A mãe corria a matar uma galinha gorda para preparar um sopão, enquanto um café cheiroso espalhava perfume pela casa, e do armário milagrosamente saltavam coisas que o mistério da multiplicação não explicava.Por exemplo: De onde saiu aquele queijo: E os biscoitos enfeitados, que apareceram milagrosamente para dividir com os primos? Não sei. Só sei que comíamos com gosto tudo, e ainda sobrava espaço para subir nas árvores e colher frutas verdes para embotar os dentes.
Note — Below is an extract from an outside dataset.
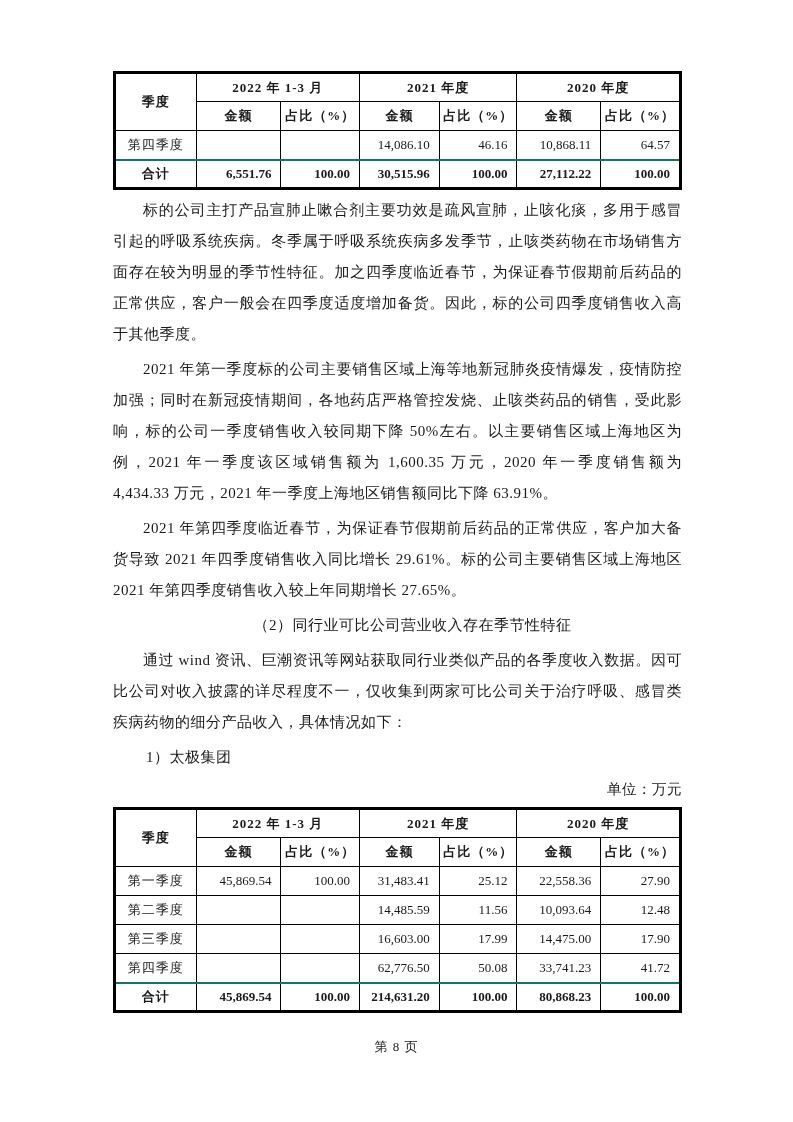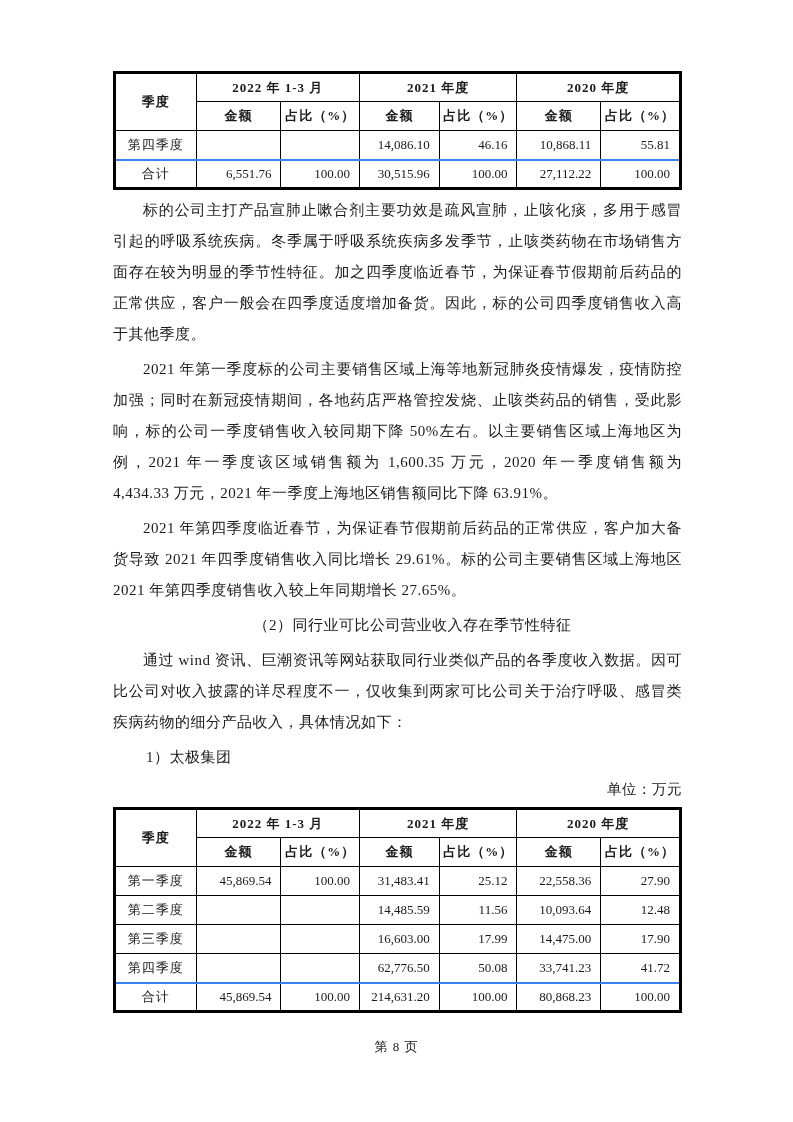"55.81" td.num { text: 55.81 -> 64.57 }
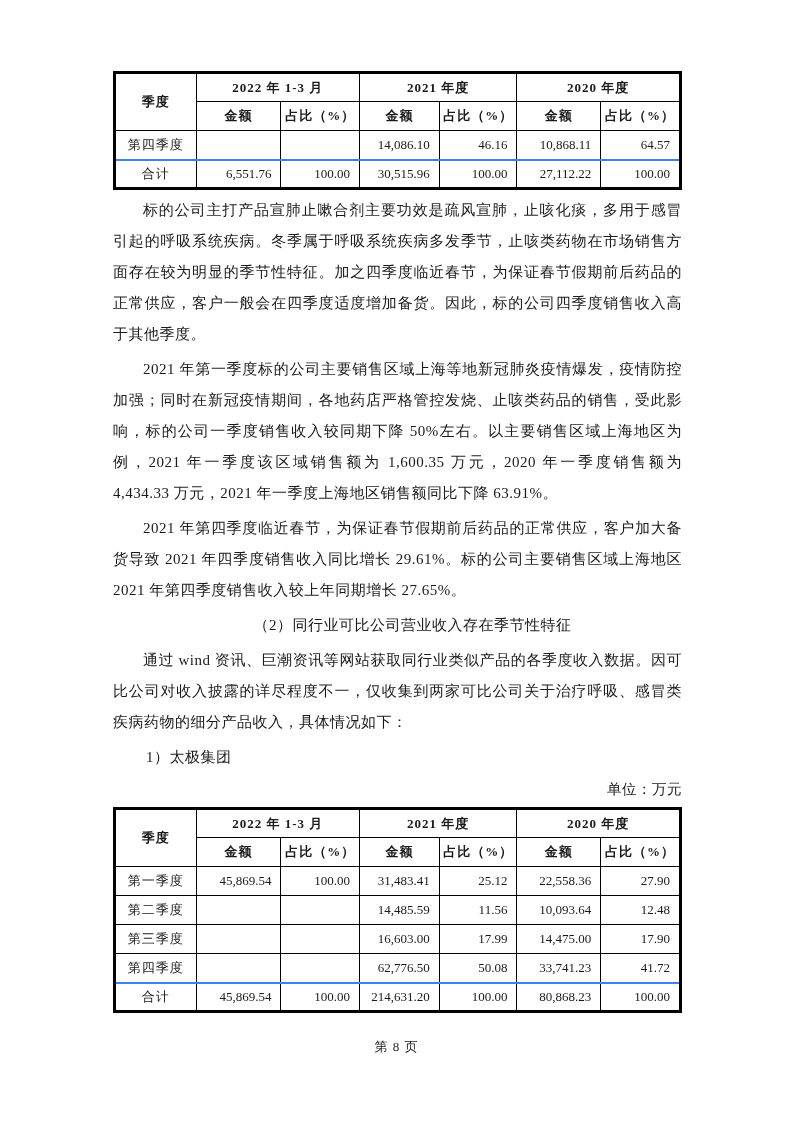"合计" tr.total-row td { border-top: 2px solid #3b82f6 -> 2px solid #0f766e; font-weight: normal -> bold }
Visitar ou ser visitado na infância era dormir no chão, cinco ou seis crianças, tagarelando e rindo, até  que algum adulto nos mandasse calar a boca e dormir. Mas dormir pra que? Dormir era tempo perdido, quando tínhamos visita em casa. E na manhã seguinte, ainda madrugada, acordar ouvindo os adultos tagarelando na cozinha, o café quentinho, os bolinhos fritos e o cuscuz fumegando para ser comigo com coalhada ou leite gordo. Não senhor, senhora ou senhorita! Não tem como esquecer coisas assim. Não tem como esquecer as longas horas de prosa onde as novidades eram o zap-zap de então. Um retratinho guardado dentro de um envelope bem cuidado que passava de mão e mão valia mais que mil páginas de facebook, e um livro velho com gravuras em preto e branco garantia entretenimento por muitas horas entre olhares curiosos sobre as ilustrações antigas.

Voltar no tempo para visitar as velhas malas guardadas em cima dos armários, amarradas com cordinhas, e que guardavam lembranças, são a chave da eternidade das lembranças que temos, especialmente quando dentro destas velhas malas ou caixas encontrávamos tesouros, como óculos antigos, traquitanas que nem sabíamos para que servia, caixas com fotografias cor sépia serrilhadas, e rostos enigmáticos de parentes falecidos e vaporizados na história, gente de quem nunca ouvíramos falar até aquele momento. 

Voltar naqueles dias pelas lembranças é lembrar da despedida, onde novo banquete era servido, a mesa farta, cucas, pães, doces, manteiga, leite quentinho, café coado, queijo serrano, e muitas recomendações de lembranças. E para esticar um pouquinho a boa companhia,  acompanhando as visitas com suas trouxas e embrulhos, porque também milagrosamente levavam o dobro daquilo que traziam, e lá na cancela do potreiro, limite da casa com a saudade, os últimos abraços e recomendações.

Eles se iam e nós voltávamos.  Ou quando éramos nós as visitas, nós íamos, e eles voltavam. Assim eram os dias nas gavetinhas de nossas lembranças. Nos visitávamos. Nos visitavam. Passávamos dias e dias felizes, armazenando alegria para a espera da próxima visita.Nossa ou deles.